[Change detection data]
────

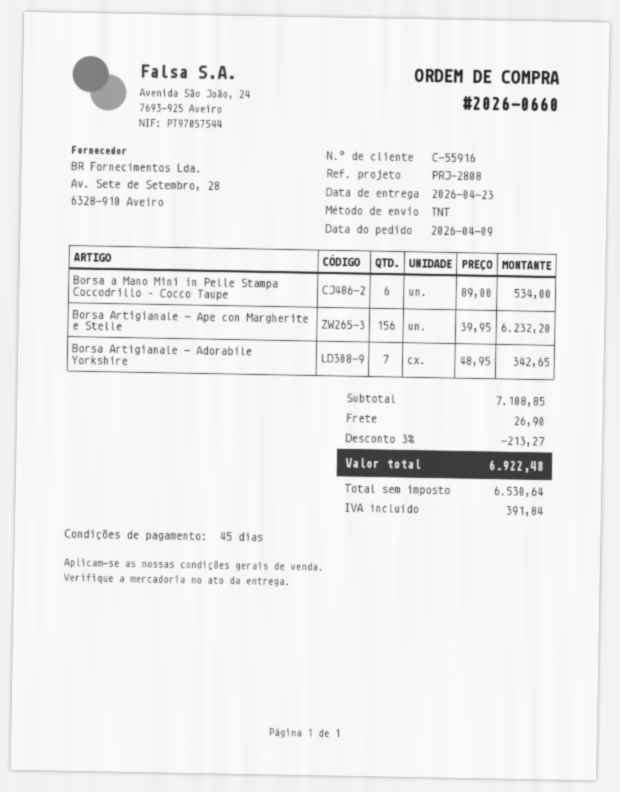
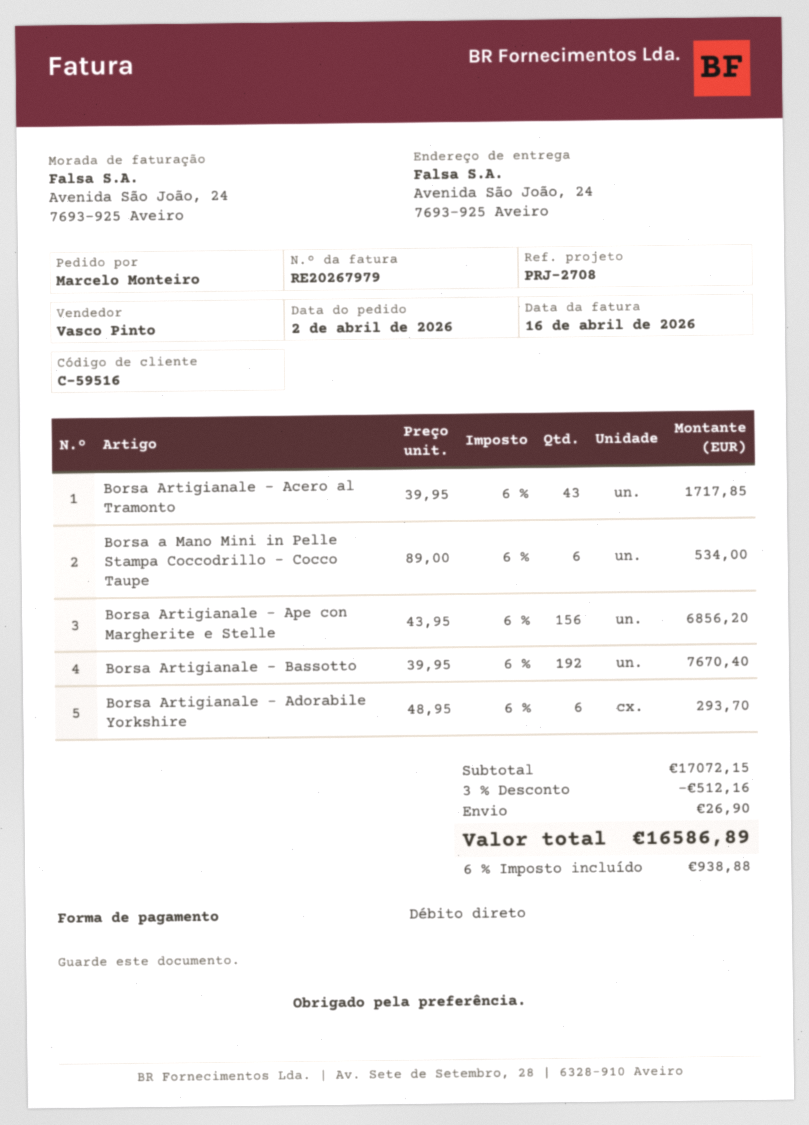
order date: 2026-04-09 -> 2026-04-02
customer number: C-55916 -> C-59516
reference: PRJ-2808 -> PRJ-2708
Borsa Artigianale - Ape con Margherite e Stelle: 156 x 39.95 = 6232.20 -> 156 x 43.95 = 6856.20
Borsa Artigianale - Adorabile Yorkshire: 7 x 48.95 = 342.65 -> 6 x 48.95 = 293.70
Borsa Artigianale - Acero al Tramonto: none -> 43 x 39.95 = 1717.85
Borsa Artigianale - Bassotto: none -> 192 x 39.95 = 7670.40
subtotal: 7108.85 -> 17072.15
discount: 3% = 213.27 -> 3% = 512.16
tax: 391.84 -> 938.88
total: 6922.48 -> 16586.89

────

• WHAT YOU ARE ASKED TO DO:
Excluding every picture, write out each record word for word.

• RESULT OF THE TASK:
order date: 2026-04-09 -> 2026-04-02
customer number: C-55916 -> C-59516
reference: PRJ-2808 -> PRJ-2708
Borsa Artigianale - Ape con Margherite e Stelle: 156 x 39.95 = 6232.20 -> 156 x 43.95 = 6856.20
Borsa Artigianale - Adorabile Yorkshire: 7 x 48.95 = 342.65 -> 6 x 48.95 = 293.70
Borsa Artigianale - Acero al Tramonto: none -> 43 x 39.95 = 1717.85
Borsa Artigianale - Bassotto: none -> 192 x 39.95 = 7670.40
subtotal: 7108.85 -> 17072.15
discount: 3% = 213.27 -> 3% = 512.16
tax: 391.84 -> 938.88
total: 6922.48 -> 16586.89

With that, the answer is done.